A mediation analysis framework based on variance component to remove genetic confounding effect

Abstract

Identification of pleiotropy at the single nucleotide polymorphism (SNP) level provides valuable insights into shared genetic signals among phenotypes. One approach to study these signals is through mediation analysis, which dissects the total effect of a SNP on the outcome into a direct effect and an indirect effect through a mediator. However, estimated effects from mediation analysis can be confounded by the genetic correlation between phenotypes, leading to inaccurate results. To address this confounding effect in the context of genetic mediation analysis, we propose a restricted-maximum-likelihood (REML)-based mediation analysis framework called REML-mediation, which can be applied to either individual-level or summary statistics data.

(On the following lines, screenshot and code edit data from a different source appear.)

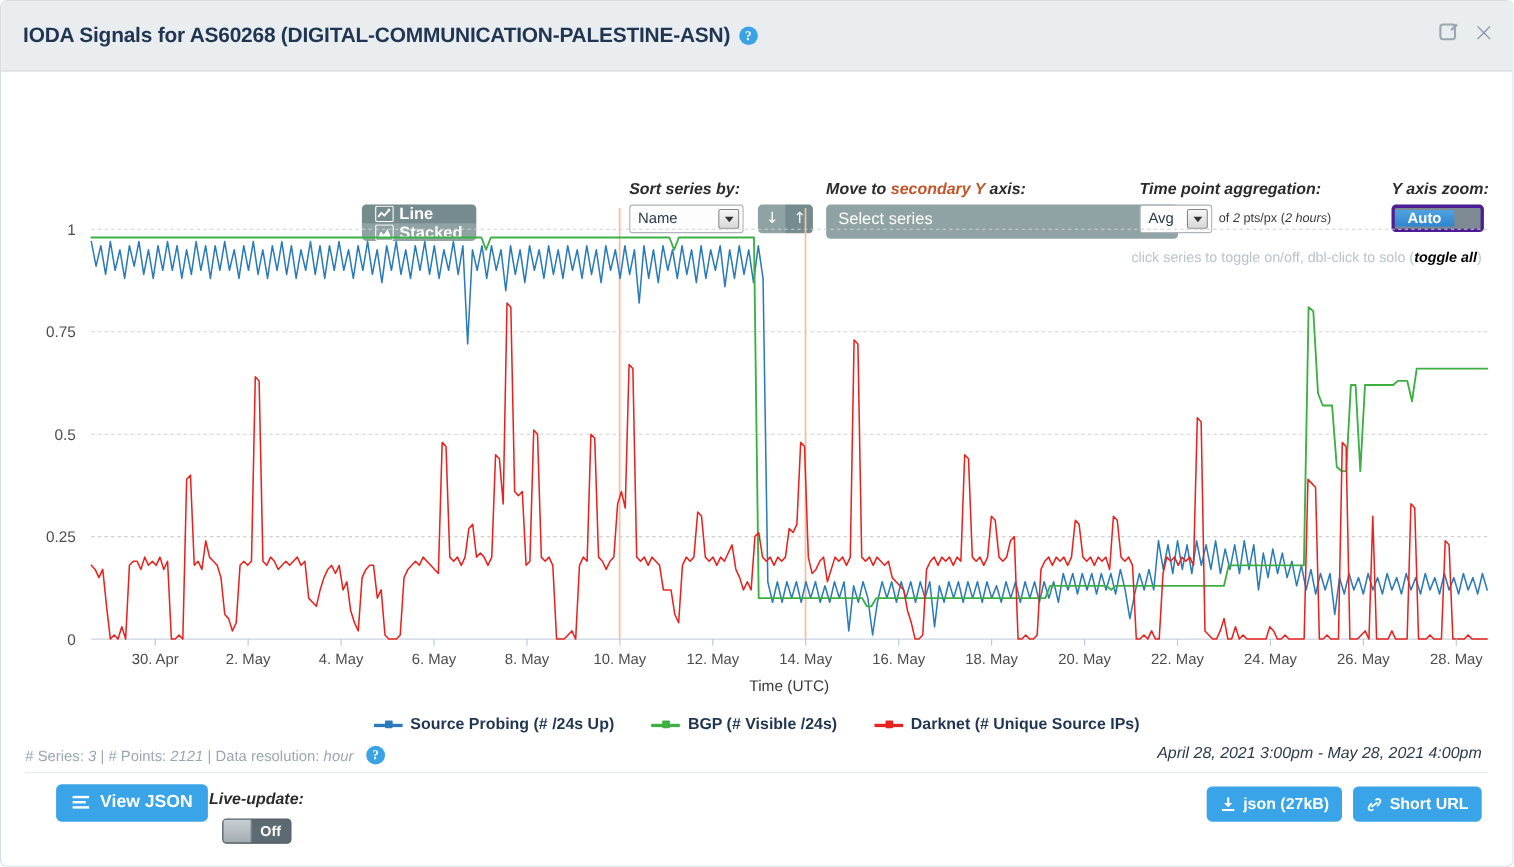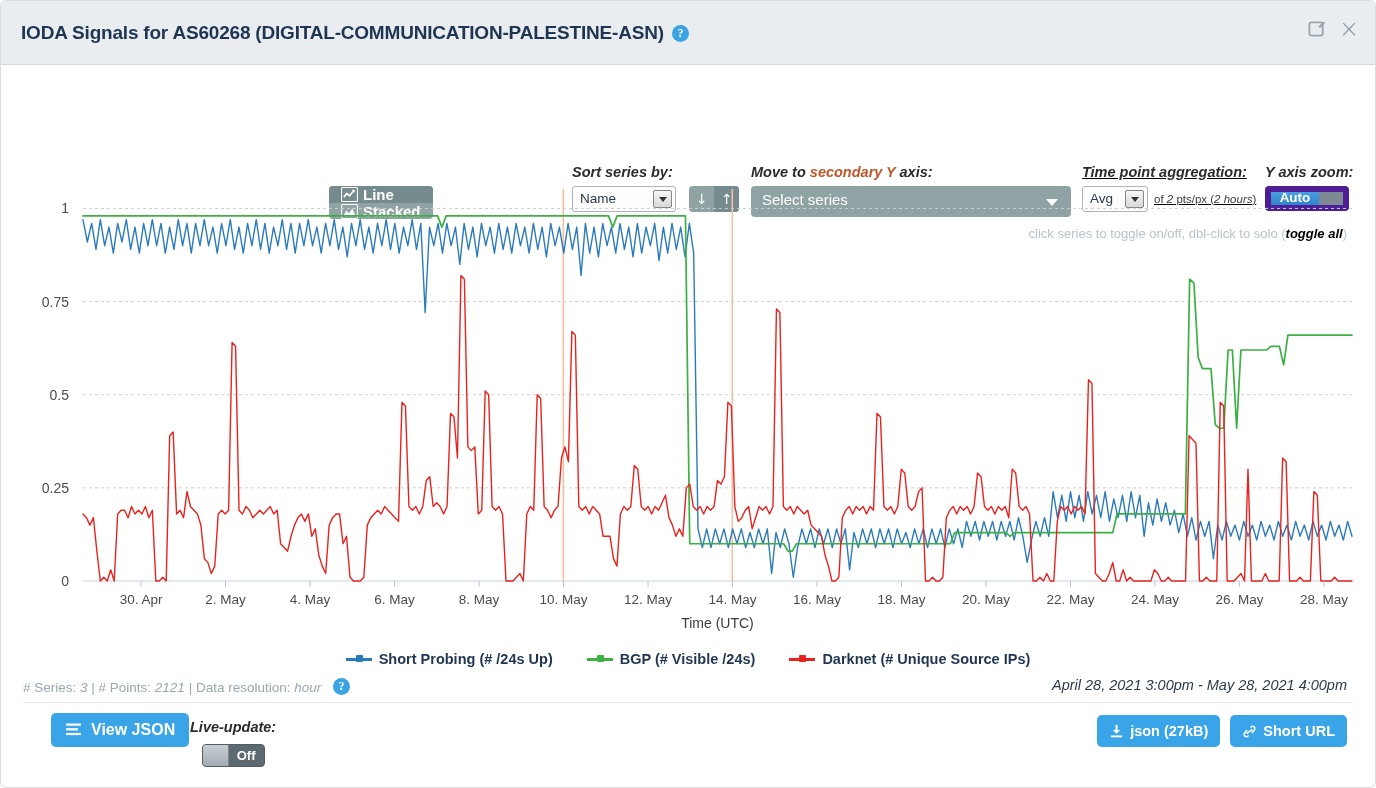--- a/index.html
+++ b/index.html
@@ -142,37 +142,37 @@
     color: #ffffff; font-size: 15px;
   }
   #secondary-select .ss-caret {
     position: absolute; right: 13px; top: 13px;
     width: 0; height: 0;
     border-left: 6px solid transparent; border-right: 6px solid transparent;
     border-top: 7px solid #ffffff;
   }
 
   
-  #agg-block { position: absolute; left: 1081px; top: 99px; text-decoration: underline; }
+  #agg-block { position: absolute; left: 1035px; top: 99px; }
   #agg-block .ctl-label { display:block; margin-bottom: 6px; }
   #agg-row { display: flex; align-items: center; }
   .sel-wrap.small { width: 66px; }
   .agg-note { font-size: 11.5px; color: #3a3a3a; margin-left: 6px; white-space: nowrap; }
   .agg-note i { font-style: italic; }
 
   
   #yzoom-block { position: absolute; left: 1264px; top: 99px; }
   #yzoom-block .ctl-label { display:block; margin-bottom: 6px; }
   #yzoom-toggle {
     width: 84px; height: 25px;
     border-radius: 4px;
     background: #7d8a93;
-    display: flex; align-items: flex-end;
+    display: flex; align-items: center;
     overflow: hidden; cursor: pointer;
-    border: 6px solid #4c1d95;
+    border: 3px solid #4c1d95;
   }
   #yzoom-toggle .on {
     flex: 1 1 auto;
     background: linear-gradient(#4fa3e3,#2f85cd);
     color: #fff; font-size: 13.5px; font-weight: bold;
     display: flex; align-items: center; justify-content: center;
   }
   #yzoom-toggle .knob {
     width: 24px;
     background: linear-gradient(#b8c0c6,#98a2aa);
@@ -416,21 +416,21 @@
       <text id="x-axis-title" class="axis-title" text-anchor="middle" x="716.5" y="443">Time (UTC)</text>
     </svg>
   </div>
 
   <div id="legend">
     <div class="legend-item">
       <span class="legend-mark">
           <i style="background:#2b7bba"></i>
           <b style="background:#2b7bba"></b>
         </span>
-      <span class="legend-label">Short Probing (# /24s Up)</span>
+      <span class="legend-label">Source Probing (# /24s Up)</span>
     </div>
     <div class="legend-item">
       <span class="legend-mark">
           <i style="background:#3cb043"></i>
           <b style="background:#3cb043"></b>
         </span>
       <span class="legend-label">BGP (# Visible /24s)</span>
     </div>
     <div class="legend-item">
       <span class="legend-mark">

Simulations demonstrated that REML-mediation provides unbiased estimates of the true cross-trait causal effect, assuming certain assumptions, albeit with a slightly inflated standard error compared to traditional linear regression. To validate the effectiveness of REML-mediation, we applied it to UK Biobank data and analyzed several mediator-outcome trait pairs along with their corresponding sets of pleiotropic SNPs. REML-mediation successfully identified and corrected for genetic confounding effects in these trait pairs, with correction magnitudes ranging from 7% to 39%. These findings highlight the presence of genetic confounding effects in cross-trait epidemiological studies and underscore the importance of accounting for them in data analysis.